Using the TDR option, receiving site developers can achieve a maximum density of five dwelling units per acre, a 7.5-to-one increase over the baseline density of one unit per 1.5 acres. Each development right transferred to the AR district can be used to build one extra dwelling unit in a receiving site project. With the exception of density, receiving site projects must comply with all development standards applicable in the AR District.
The East Nantmeal zoning ordinance spells out five requirements for transferring development rights.
- The conditional use permit application for using TDR must be accompanied by a title certificate showing restrictions on the sending site and either a deed for the development rights needed on the receiving site or an Agreement of Sale for these rights.
- The Zoning Officer and Township Engineer examine these documents for adequacy.
- The sending site owner must certify that the development rights are available for transfer and have not been previously conveyed.
- Within 30 days of the approval of the receiving site project, a deed must be recorded permanently restricting the sending site acreage from which the development rights were transferred.
- Development rights can only be held by either the owners of sending sites or the developers of receiving sites; TDRs cannot be bought, sold or held by any other parties.
The East Nantmeal ordinance has many of the features found in successful TDR programs. The five-to-one transfer ratio provides a substantial motivation for sending site owners to transfer rather than build on site at relatively low densities. Likewise, the owners of potential receiving sites achieve as much as ten times the density allowed by the baseline zoning, or a 900 percent density bonus.

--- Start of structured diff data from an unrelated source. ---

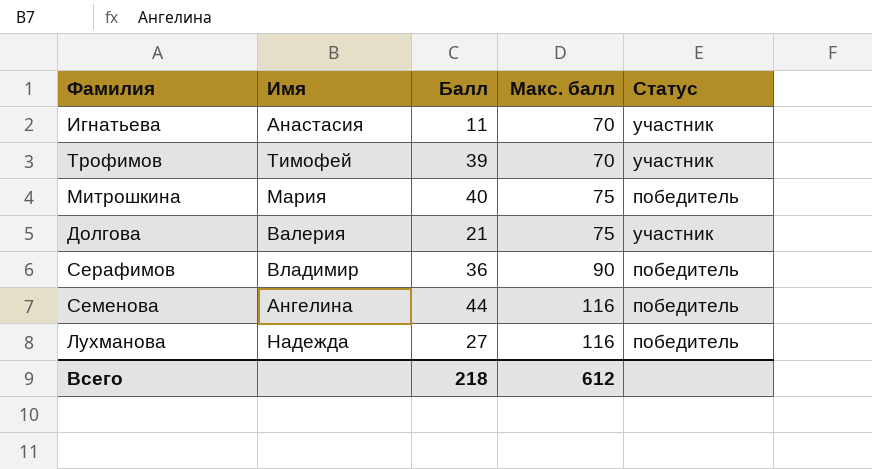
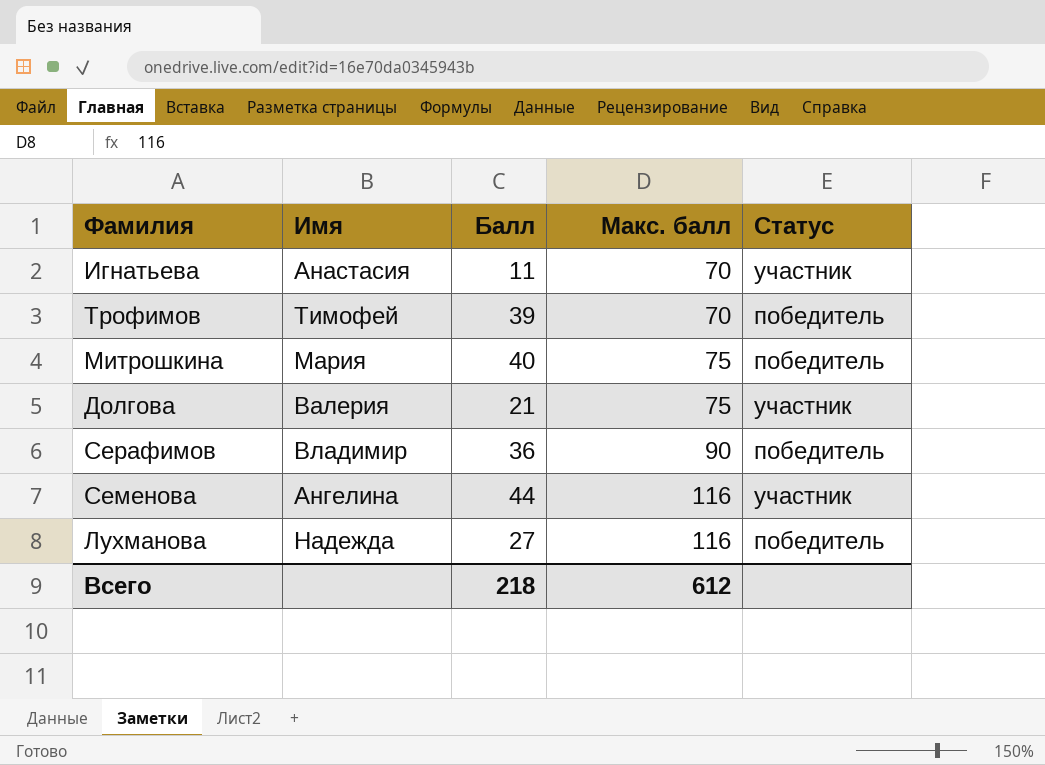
Трофимов | Статус: участник -> победитель
Семенова | Статус: победитель -> участник

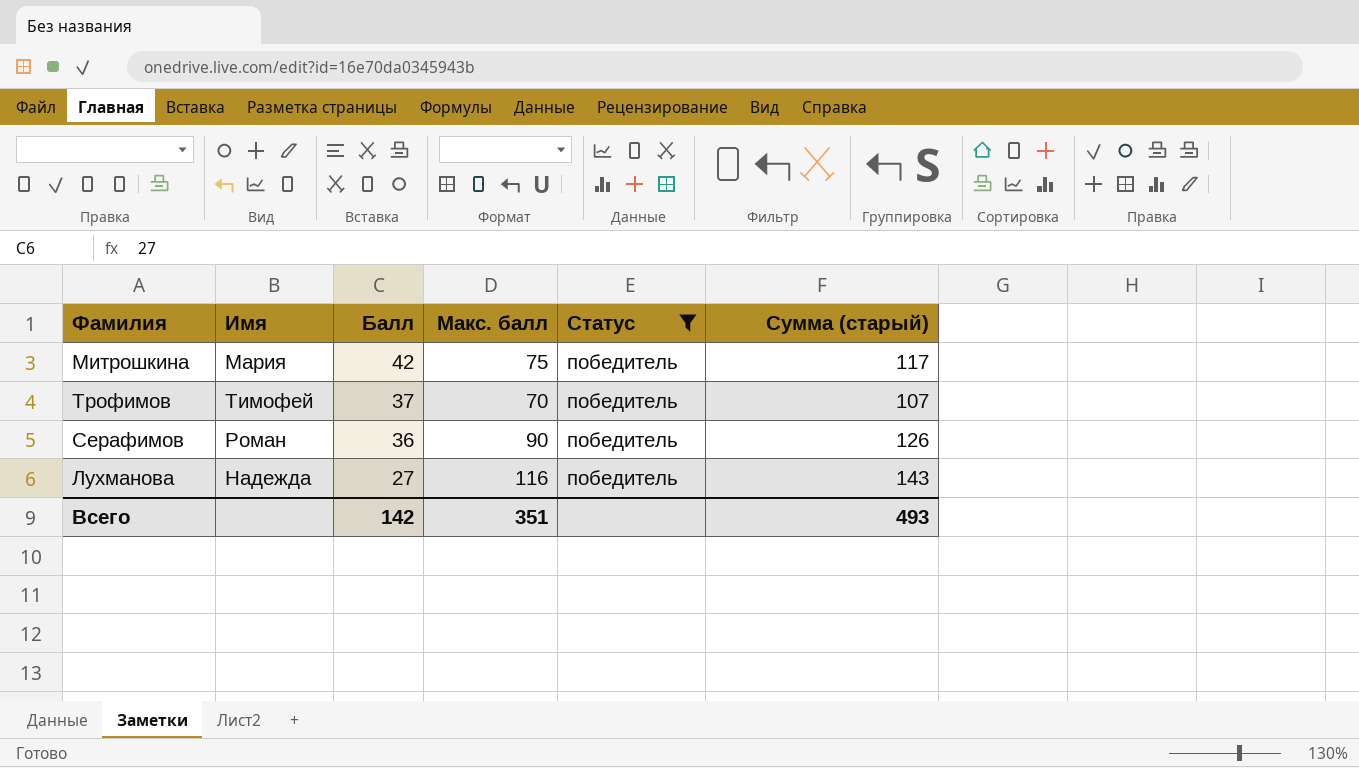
filter: none -> Статус = победитель
row order: Макс. балл ascending -> Балл descending
column Сумма (старый) | formula: none -> [Балл] + [Макс. балл]
Митрошкина | Балл: 40 -> 42
Трофимов | Балл: 39 -> 37
Серафимов | Имя: Владимир -> Роман
Всего | Балл: 218 -> 142
Всего | Макс. балл: 612 -> 351

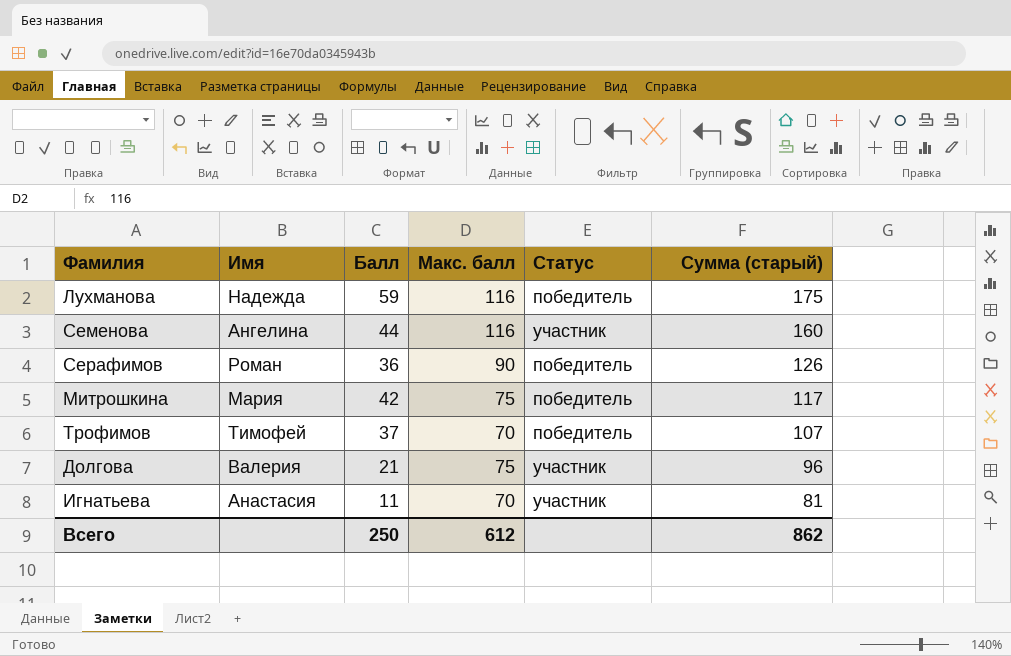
filter: Статус = победитель -> none
row order: Балл descending -> Сумма (старый) descending
Лухманова | Балл: 27 -> 59
Лухманова | Сумма (старый): 143 -> 175
Всего | Балл: 142 -> 250
Всего | Макс. балл: 351 -> 612
Всего | Сумма (старый): 493 -> 862

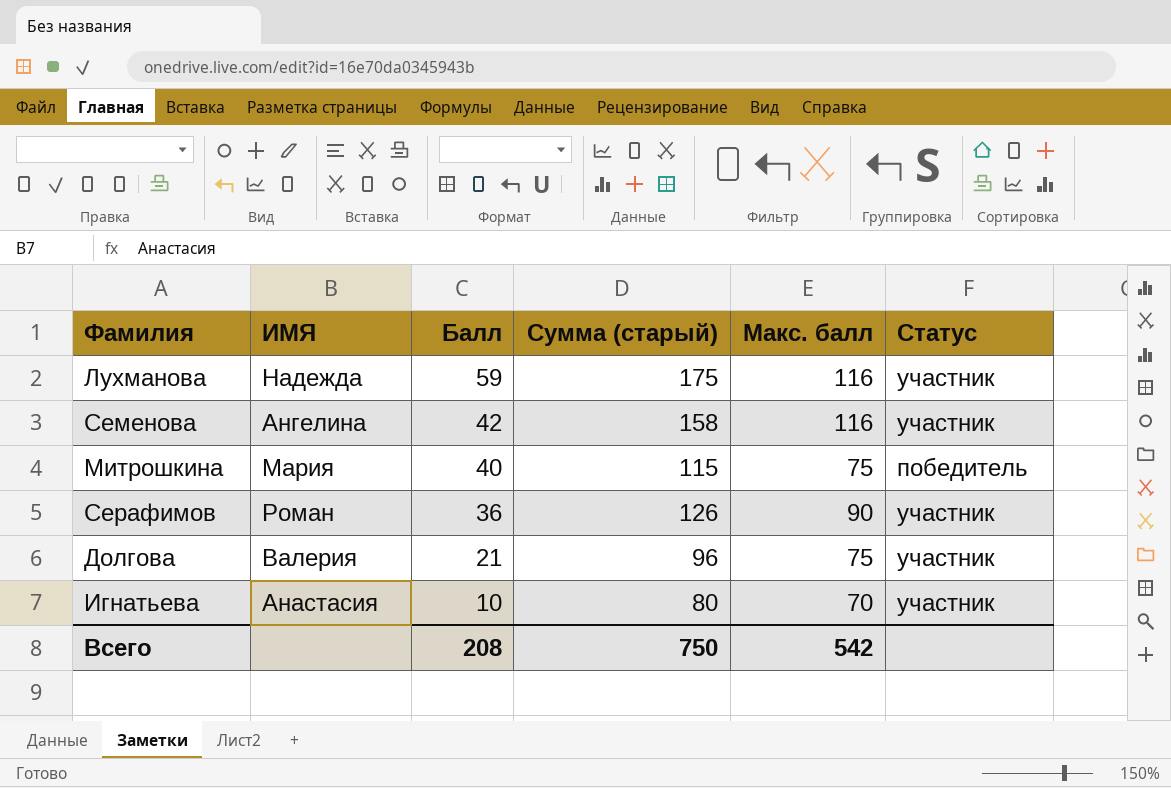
row order: Сумма (старый) descending -> Балл descending
column name: Имя -> ИМЯ
column Сумма (старый) | position: 6 -> 4
row Трофимов: Тимофей | 37 | 70 | победитель | 107 -> none
Лухманова | Статус: победитель -> участник
Семенова | Балл: 44 -> 42
Семенова | Сумма (старый): 160 -> 158
Митрошкина | Балл: 42 -> 40
Митрошкина | Сумма (старый): 117 -> 115
Серафимов | Статус: победитель -> участник
Игнатьева | Балл: 11 -> 10
Игнатьева | Сумма (старый): 81 -> 80
Всего | Балл: 250 -> 208
Всего | Сумма (старый): 862 -> 750
Всего | Макс. балл: 612 -> 542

However, as a possible deterrent to transfers, TDR is not the only way for the owners of sending sites to achieve higher densities by building on site; by using the Cluster Development option, these owners can way for receiving site owners to obtain additional development under the East Nantmeal ordinance. Using the Density Development option, the maximum density of land in the Agricultural Preservation District can be three times the baseline density as long as 70 percent of the site is retained for agricultural uses. Sending site owners may prefer this option to selling TDRs since it does not require them to find a buyer who will pay a reasonable price.
Another potential for deterring transfers may occur because the receiving site owners also have non-TDR options for achieving higher density. The maximum density of land in the Agricultural Residential District can increase from one unit per 1.5 acres to four units per acre without using transferred development rights. Even though projects using TDR can be granted more density, (five units per acre), the Density Development option may appeal to many property owners since it does not require the purchase of development rights.
In a January 2001 update, consultant Wayne Grafton reported that the TDR program was languishing because many preservation-minded landowners were in a higher financial bracket and preferred to donate conservation easements to public agencies or conservation organizations for the tax reduction benefits.